(EXERCISE DESCRIPTION) Please write out all the entries exactly, without the pictures.

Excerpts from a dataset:

----------------------------------------

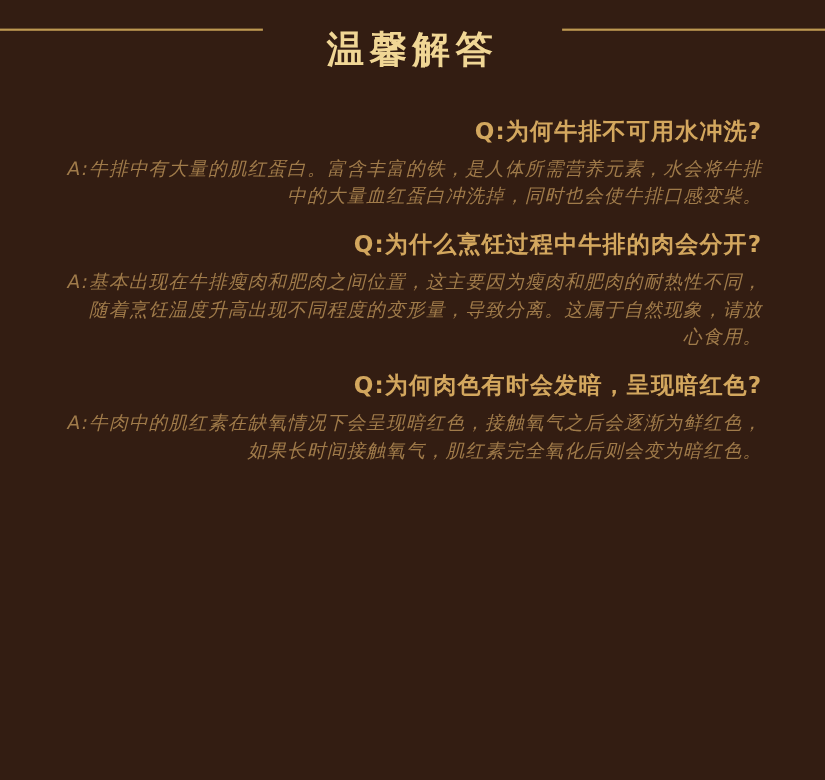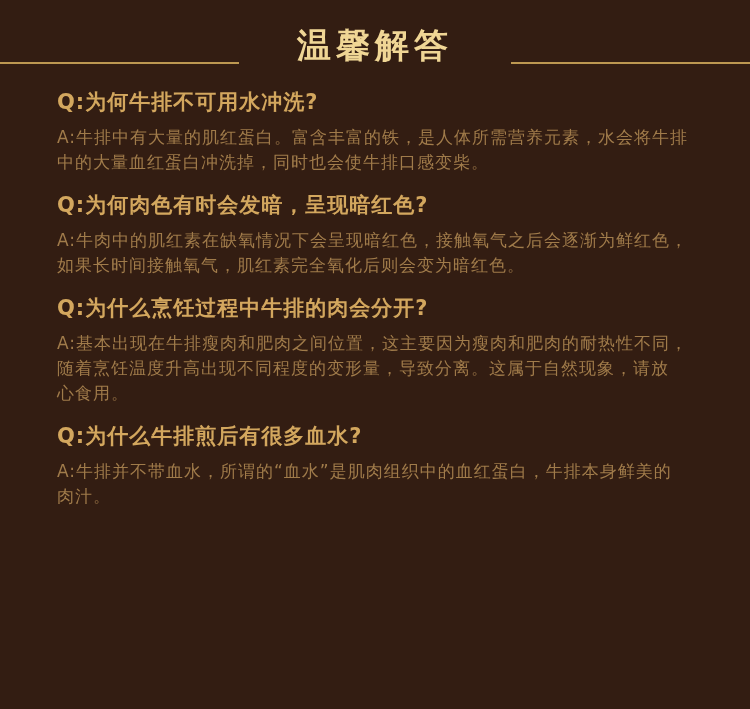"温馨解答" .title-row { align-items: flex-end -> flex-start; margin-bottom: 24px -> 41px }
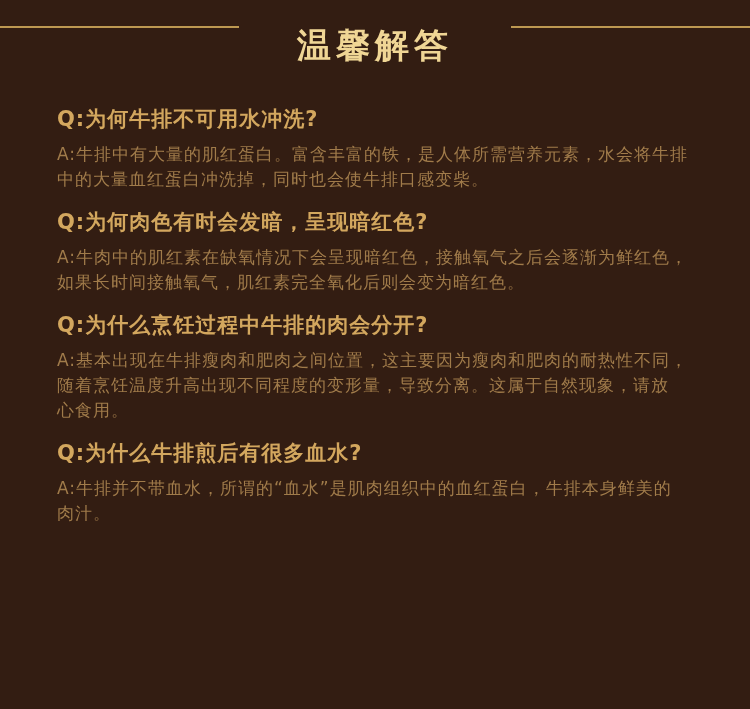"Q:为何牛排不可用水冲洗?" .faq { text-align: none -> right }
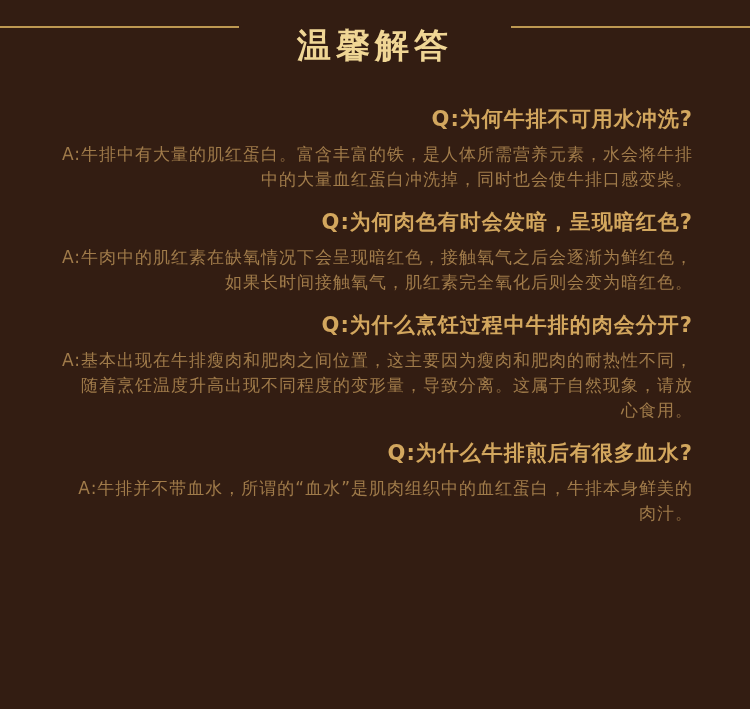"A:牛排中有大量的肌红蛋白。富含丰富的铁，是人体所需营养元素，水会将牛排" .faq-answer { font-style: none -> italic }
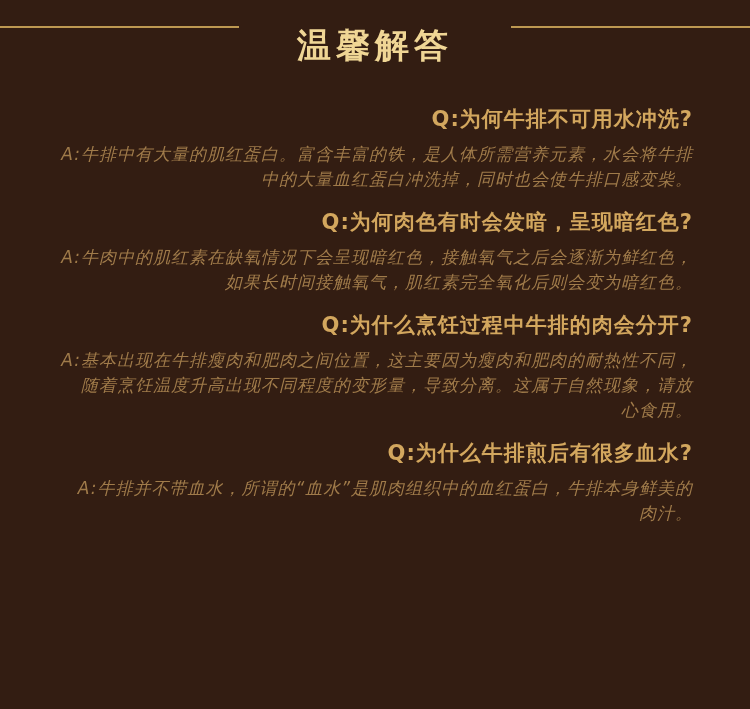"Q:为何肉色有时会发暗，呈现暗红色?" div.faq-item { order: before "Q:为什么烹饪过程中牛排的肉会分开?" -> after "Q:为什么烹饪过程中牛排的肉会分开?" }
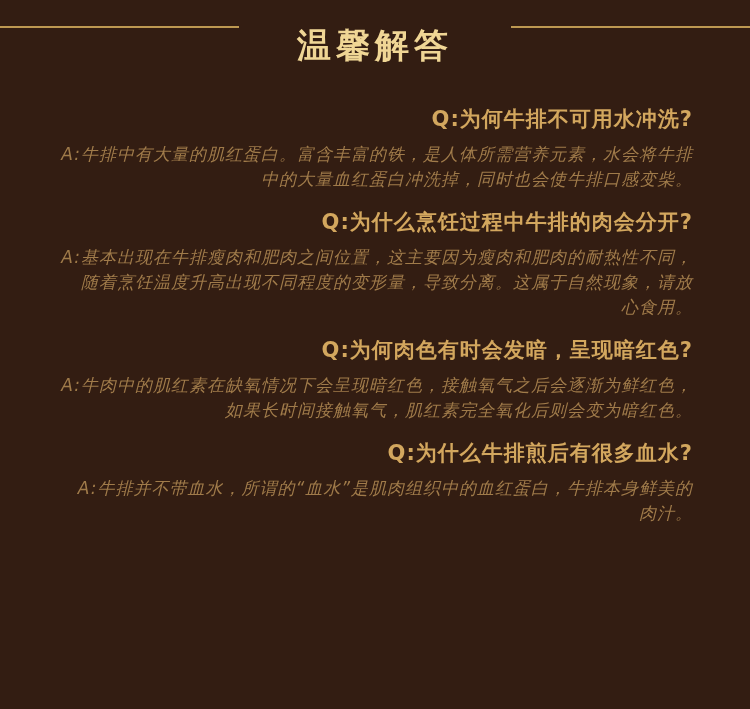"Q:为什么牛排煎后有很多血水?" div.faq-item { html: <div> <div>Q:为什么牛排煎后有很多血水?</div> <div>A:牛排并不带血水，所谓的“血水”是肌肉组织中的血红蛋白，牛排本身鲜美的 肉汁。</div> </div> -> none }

----------------------------------------

(SOLUTION)
"温馨解答" .title-row { align-items: flex-end -> flex-start; margin-bottom: 24px -> 41px }
"Q:为何牛排不可用水冲洗?" .faq { text-align: none -> right }
"A:牛排中有大量的肌红蛋白。富含丰富的铁，是人体所需营养元素，水会将牛排" .faq-answer { font-style: none -> italic }
"Q:为何肉色有时会发暗，呈现暗红色?" div.faq-item { order: before "Q:为什么烹饪过程中牛排的肉会分开?" -> after "Q:为什么烹饪过程中牛排的肉会分开?" }
"Q:为什么牛排煎后有很多血水?" div.faq-item { html: <div> <div>Q:为什么牛排煎后有很多血水?</div> <div>A:牛排并不带血水，所谓的“血水”是肌肉组织中的血红蛋白，牛排本身鲜美的 肉汁。</div> </div> -> none }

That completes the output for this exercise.